Records supplied:
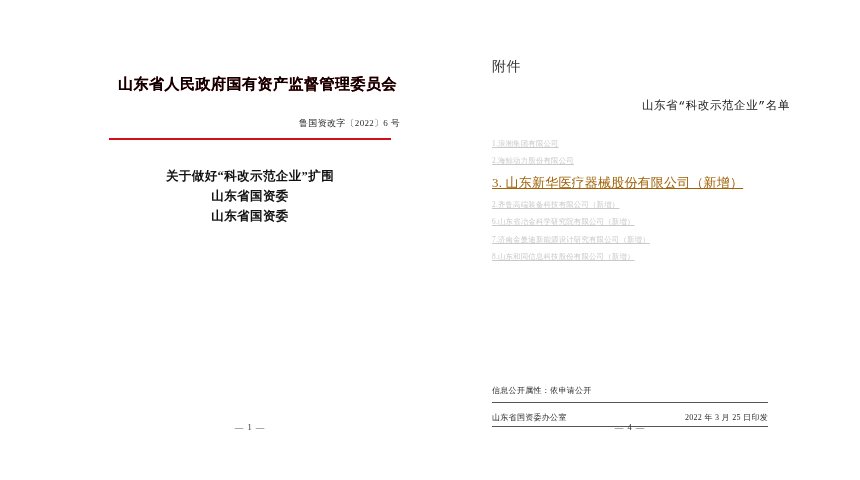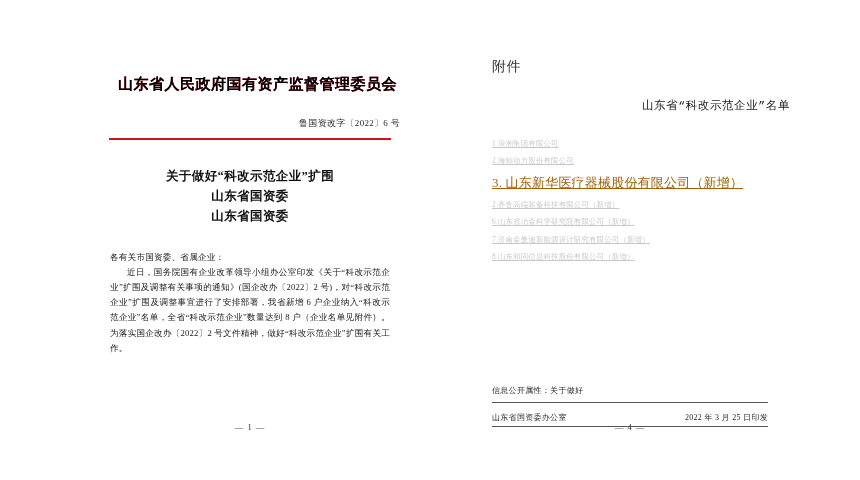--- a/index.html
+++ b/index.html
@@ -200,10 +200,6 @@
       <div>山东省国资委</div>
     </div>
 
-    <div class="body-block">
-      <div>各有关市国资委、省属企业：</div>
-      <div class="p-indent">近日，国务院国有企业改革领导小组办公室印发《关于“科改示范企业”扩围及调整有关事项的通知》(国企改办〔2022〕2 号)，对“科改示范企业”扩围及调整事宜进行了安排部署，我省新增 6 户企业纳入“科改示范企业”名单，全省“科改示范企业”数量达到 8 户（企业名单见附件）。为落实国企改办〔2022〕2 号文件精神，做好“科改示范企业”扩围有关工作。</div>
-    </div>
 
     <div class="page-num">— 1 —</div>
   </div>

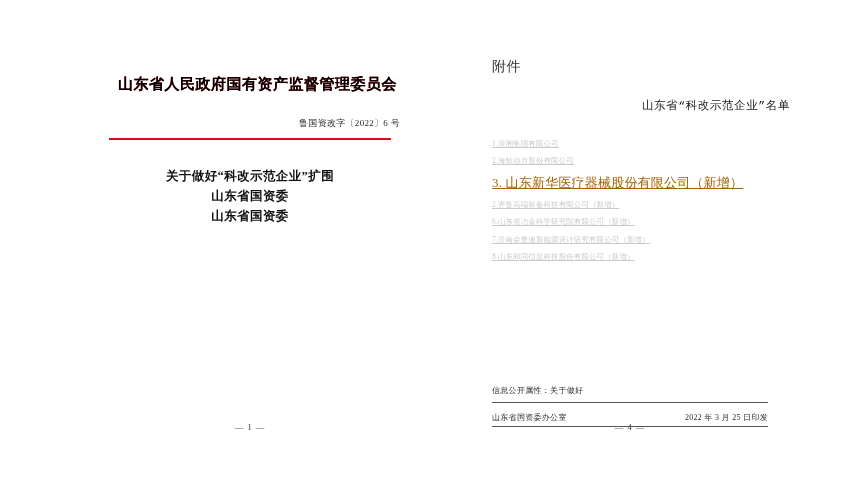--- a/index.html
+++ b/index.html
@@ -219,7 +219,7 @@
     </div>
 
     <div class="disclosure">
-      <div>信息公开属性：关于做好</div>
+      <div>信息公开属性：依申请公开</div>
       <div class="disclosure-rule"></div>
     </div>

Work to complete: Every line above needs to be written out again as it stands. Pictures do not belong in the copy.

Exercise solution:
--- a/index.html
+++ b/index.html
@@ -200,10 +200,6 @@
       <div>山东省国资委</div>
     </div>
 
-    <div class="body-block">
-      <div>各有关市国资委、省属企业：</div>
-      <div class="p-indent">近日，国务院国有企业改革领导小组办公室印发《关于“科改示范企业”扩围及调整有关事项的通知》(国企改办〔2022〕2 号)，对“科改示范企业”扩围及调整事宜进行了安排部署，我省新增 6 户企业纳入“科改示范企业”名单，全省“科改示范企业”数量达到 8 户（企业名单见附件）。为落实国企改办〔2022〕2 号文件精神，做好“科改示范企业”扩围有关工作。</div>
-    </div>
 
     <div class="page-num">— 1 —</div>
   </div>

--- a/index.html
+++ b/index.html
@@ -219,7 +219,7 @@
     </div>
 
     <div class="disclosure">
-      <div>信息公开属性：关于做好</div>
+      <div>信息公开属性：依申请公开</div>
       <div class="disclosure-rule"></div>
     </div>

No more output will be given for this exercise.